Eigen était un excellent communicateur. Semblable à son bien-aimé Wolfgang Amadeus Mozart, Eigen avait un style marqué par la clarté et la rigueur. Il a publié trois livres destinés au grand public : Laws of the Game : How the Principles of Nature Govern Chance (1981), Steps Towards Life : A Perspective on Evolution (1992) et From Strange Simplicity to Complex Familiarity : A Treatise on Matter. , Information, Vie et Pensée (2013). Lui et sa partenaire scientifique Ruthild Winkler-Oswatitsch, qui est finalement devenue sa deuxième épouse, ont collaboré à ces comptes populaires. Eigen était inspirant et humoristique, avec un sens de l’ironie. En tant qu’ancien chercheur principal dans sa division à l’Institut Max Planck, je me souviens avoir donné une fois une présentation mathématique compliquée sur un scénario pour l’origine de l’information biologique, avec Eigen et son groupe en pleine participation. Alors que mes dérivations devenaient de plus en plus alambiquées, Eigen m’a poliment interrompu et m’a dit : « Ariel, si tu veux aller à Stockholm, ne dépasse jamais l’approximation linéaire.

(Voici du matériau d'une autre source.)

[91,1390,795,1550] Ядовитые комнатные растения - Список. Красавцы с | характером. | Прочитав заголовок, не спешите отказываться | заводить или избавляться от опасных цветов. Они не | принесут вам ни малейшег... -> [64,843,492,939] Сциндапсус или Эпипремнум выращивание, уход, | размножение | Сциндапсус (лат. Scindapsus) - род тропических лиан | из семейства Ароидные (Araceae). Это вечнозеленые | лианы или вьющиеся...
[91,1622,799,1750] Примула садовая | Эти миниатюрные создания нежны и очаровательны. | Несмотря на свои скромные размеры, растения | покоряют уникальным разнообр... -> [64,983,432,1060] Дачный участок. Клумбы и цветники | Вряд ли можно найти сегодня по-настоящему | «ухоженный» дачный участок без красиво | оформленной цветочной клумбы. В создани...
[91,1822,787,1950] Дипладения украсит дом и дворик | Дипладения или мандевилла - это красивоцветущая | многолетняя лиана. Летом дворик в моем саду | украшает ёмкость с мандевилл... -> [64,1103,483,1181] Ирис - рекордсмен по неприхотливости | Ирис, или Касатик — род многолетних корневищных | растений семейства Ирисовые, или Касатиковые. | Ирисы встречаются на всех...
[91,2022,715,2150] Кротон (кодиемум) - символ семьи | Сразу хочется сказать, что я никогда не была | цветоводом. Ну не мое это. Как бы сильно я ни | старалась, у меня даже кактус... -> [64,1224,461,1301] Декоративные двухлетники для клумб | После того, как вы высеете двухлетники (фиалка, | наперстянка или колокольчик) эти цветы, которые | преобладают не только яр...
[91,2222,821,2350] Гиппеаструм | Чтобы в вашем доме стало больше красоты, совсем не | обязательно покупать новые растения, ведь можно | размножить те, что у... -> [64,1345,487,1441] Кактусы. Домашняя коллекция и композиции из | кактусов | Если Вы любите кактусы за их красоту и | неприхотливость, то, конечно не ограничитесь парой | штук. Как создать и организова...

Manfred Eigen (1927-2019)Physicien et biochimiste allemand qui a partagé (avec Ronald Norrish et George Porter) le prix Nobel de chimie de 1967 « pour leurs études sur les réactions chimiques extrêmement rapides, effectuées en perturbant l’équilibre au moyen de très courtes impulsions d’énergie ». En 1954, Eigen introduit les techniques de relaxation pour l’étude des réactions chimiques extrêmement rapides (celles prenant moins d’une milliseconde). Sa méthode générale consistait à prendre une solution en équilibre pour une température et une pression données. Si une courte perturbation était appliquée à la solution, l’équilibre serait très brièvement détruit et un nouvel équilibre rapidement atteint. Eigen a étudié exactement ce qui s’est passé dans ce très court laps de temps au moyen de la spectroscopie d’absorption.